Not without good reason. The problem was that Stanley, great genius director that he is, forgot to say to his actors, “Listen, what we’re representing here is interservice rivalry, which is one of the most evil things. Each time there’s an appropriation to one group, the other says, ‘Listen, we’ve got to have that too.’ And there’s no stopping the Pentagon on this level. It’s viscous.” He forgot to tell them it’s viscous. So what’s happening in the pie fight is that people are laughing, and they shouldn’t be laughing. It’s supposed to be deadly serious. But it was such a funny situation that people outside the periphery, including Stanley and myself, were tossing pies into the melee, you see. So it lost its edge. It was like a comedy scene when everything else in the film has been played straight, except once when the Coca-Cola machine spurted in Keenan Wynn’s face. That’s why he decided not to have it in. I saw it again recently and think it holds up well.

INTERVIEWER

Me too. So does The Loved One. It recently came out for the first time on video, after all these years. Why did it take so long?

SOUTHERN

For some weird reason, they held it back—it’s an MGM film. Haskell Wexler, who was the coproducer and cinematographer, had a copy he sent me, and I got a duplicate made, but you couldn’t get it. The casting on that was great. Remember that sequence with Milton Berle and Margarite Leighton, when the dog dies, and she doesn’t want to let them bury it?

INTERVIEWER

Yeah.
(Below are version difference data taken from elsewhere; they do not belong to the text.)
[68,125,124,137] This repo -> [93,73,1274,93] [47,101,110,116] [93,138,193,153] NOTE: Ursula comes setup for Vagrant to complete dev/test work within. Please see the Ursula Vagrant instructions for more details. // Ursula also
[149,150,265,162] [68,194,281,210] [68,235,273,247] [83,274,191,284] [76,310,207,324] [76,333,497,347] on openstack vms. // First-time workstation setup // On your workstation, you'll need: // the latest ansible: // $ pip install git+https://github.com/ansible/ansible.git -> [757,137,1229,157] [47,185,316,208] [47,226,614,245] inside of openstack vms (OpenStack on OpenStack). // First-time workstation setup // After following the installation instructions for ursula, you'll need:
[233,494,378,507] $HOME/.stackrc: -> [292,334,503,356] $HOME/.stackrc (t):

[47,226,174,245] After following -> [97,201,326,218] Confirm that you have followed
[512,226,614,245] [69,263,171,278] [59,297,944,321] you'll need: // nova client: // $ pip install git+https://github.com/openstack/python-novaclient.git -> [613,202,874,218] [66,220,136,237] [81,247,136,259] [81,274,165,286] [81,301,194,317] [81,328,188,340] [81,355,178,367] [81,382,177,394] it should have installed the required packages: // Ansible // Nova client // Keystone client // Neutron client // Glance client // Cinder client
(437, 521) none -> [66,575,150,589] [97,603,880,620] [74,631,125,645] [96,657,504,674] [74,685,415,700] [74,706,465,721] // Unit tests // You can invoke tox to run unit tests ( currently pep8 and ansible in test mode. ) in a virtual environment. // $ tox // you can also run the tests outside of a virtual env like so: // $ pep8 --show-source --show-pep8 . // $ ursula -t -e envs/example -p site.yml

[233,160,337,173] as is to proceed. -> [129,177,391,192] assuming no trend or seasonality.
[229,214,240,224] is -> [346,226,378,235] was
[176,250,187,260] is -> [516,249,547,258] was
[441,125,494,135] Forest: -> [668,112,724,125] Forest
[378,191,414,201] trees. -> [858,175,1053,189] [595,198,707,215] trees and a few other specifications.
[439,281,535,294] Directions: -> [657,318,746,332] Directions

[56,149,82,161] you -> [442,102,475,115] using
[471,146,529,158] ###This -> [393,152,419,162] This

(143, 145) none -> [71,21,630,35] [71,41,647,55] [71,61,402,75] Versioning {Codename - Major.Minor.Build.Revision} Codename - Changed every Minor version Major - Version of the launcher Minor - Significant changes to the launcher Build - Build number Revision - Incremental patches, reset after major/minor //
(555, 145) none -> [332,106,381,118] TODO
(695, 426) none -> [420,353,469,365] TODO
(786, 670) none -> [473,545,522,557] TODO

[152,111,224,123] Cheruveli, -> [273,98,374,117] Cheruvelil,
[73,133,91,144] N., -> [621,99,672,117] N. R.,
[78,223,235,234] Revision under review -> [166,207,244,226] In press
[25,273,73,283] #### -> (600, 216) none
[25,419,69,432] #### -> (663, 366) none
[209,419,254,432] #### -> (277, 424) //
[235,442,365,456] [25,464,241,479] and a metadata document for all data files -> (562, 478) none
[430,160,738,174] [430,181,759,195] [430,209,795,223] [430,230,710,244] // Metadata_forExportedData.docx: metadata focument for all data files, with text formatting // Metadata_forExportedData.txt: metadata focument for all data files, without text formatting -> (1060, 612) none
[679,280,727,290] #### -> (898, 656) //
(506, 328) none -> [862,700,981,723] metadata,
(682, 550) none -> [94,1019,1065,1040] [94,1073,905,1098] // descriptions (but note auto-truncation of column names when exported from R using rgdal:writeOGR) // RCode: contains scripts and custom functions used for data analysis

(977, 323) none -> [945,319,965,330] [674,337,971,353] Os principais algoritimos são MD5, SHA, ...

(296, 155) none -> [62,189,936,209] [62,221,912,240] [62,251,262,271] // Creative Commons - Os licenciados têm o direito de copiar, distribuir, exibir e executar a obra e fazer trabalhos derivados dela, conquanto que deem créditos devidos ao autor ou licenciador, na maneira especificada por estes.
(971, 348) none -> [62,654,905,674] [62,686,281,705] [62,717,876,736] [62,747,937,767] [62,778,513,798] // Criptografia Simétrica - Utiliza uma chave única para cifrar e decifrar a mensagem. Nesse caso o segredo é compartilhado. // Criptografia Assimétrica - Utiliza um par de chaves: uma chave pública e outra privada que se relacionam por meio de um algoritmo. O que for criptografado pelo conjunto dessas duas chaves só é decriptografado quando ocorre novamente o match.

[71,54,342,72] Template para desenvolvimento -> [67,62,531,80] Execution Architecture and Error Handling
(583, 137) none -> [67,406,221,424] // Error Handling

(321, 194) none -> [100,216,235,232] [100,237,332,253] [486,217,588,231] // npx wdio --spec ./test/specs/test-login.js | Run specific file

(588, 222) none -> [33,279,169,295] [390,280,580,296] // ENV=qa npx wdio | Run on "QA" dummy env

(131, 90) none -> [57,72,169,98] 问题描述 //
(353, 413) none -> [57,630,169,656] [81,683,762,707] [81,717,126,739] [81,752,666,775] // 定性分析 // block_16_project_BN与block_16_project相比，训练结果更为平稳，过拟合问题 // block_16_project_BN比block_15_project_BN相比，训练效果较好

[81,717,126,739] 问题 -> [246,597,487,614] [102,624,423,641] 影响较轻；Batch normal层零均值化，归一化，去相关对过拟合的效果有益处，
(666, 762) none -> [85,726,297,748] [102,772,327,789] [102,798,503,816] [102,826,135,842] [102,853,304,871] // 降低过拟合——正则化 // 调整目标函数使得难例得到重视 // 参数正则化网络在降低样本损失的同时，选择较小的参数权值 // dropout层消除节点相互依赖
That was played really strong. But Rod Steiger—Joyboy—and his mother were too outrageous to describe.

SOUTHERN

Every time I see Rod Steiger, rather, the few times I’ve seen him, he always talks about that. He was carried away by that role, he got into that role so much. He had his hair in rollers on the set. Running around on the set when he should have been resting. Dishing with the girls. It had such a great cast: John Gielgud, Lionel Stander, Robert Morley, Jonathan Winters, Robert Morse…

INTERVIEWER

What happened to The Magic Christian?

SOUTHERN

Well, I had written a really good script of The Magic Christian for Peter Sellers. He and the director, Joe McGrath, were in London, supposedly setting up the film while I finished working on an adaptation of John Barth’s End of the Road—which, incidentally, was one of the most interesting films I’ve been involved with. But instead of waiting for me to get to London, Peter who was always ultrahyper and antsy about everything, gets Spike Milligan and a couple of his Goon Show cronies to rewrite a few scenes—without having ever read the book. Dig that for gross weird. All they knew was that it was about an eccentric billionaire who staged elaborate practical jokes. So they slipped into a bit of infantile self-indulgence, with some pointlessly destructive behavior by Guy Grand. Totally out of character. They had him cutting up Rembrandts for Christsake! So I’m afraid that the film has, in my view, some serious lapses. Peter Sellers bought a hundred copies of the book when it first came out in England. He would give them to friends at Christmas. In fact, he was the one who turned Stanley (Kubrick) on to … this unique brand of humor.

INTERVIEWER

How did growing up in Texas shape you as a writer?

SOUTHERN

Well Texas is probably a good place for a boy to grow up, in a Huck Finn sort of way, like one big outdoor playground with a lot of hunting and fishing, Dad-and-Lad stuff going on. But, as Liz Taylor said, “It’s hell on horses and women.” Because it’s a cultural desert. Once, when I was seven or eight and sick in bed, my mother decided to read to me. The book she chose, for some reason, since her own leaning was more towards Louis Bromfield, was a volume of the great E.A. Poe—The Gold Bug, if memory serves. Well, for a Texas lout, E.A. Poe was heady brew. And it was a perfect turn-on to “Quality-lit,” of a weirdo bent. I was hooked on Poe. And Poe, of course, is the gateway to the greatest. If marijuana leads to cocaine, Poe most certainly leads to Baudelaire, Rimbaud, Joyce, Céline, Lautréamont, Huysmans, Nathaniel West, Faulkner, Sartre, etcetera, etcetera, ad glorium.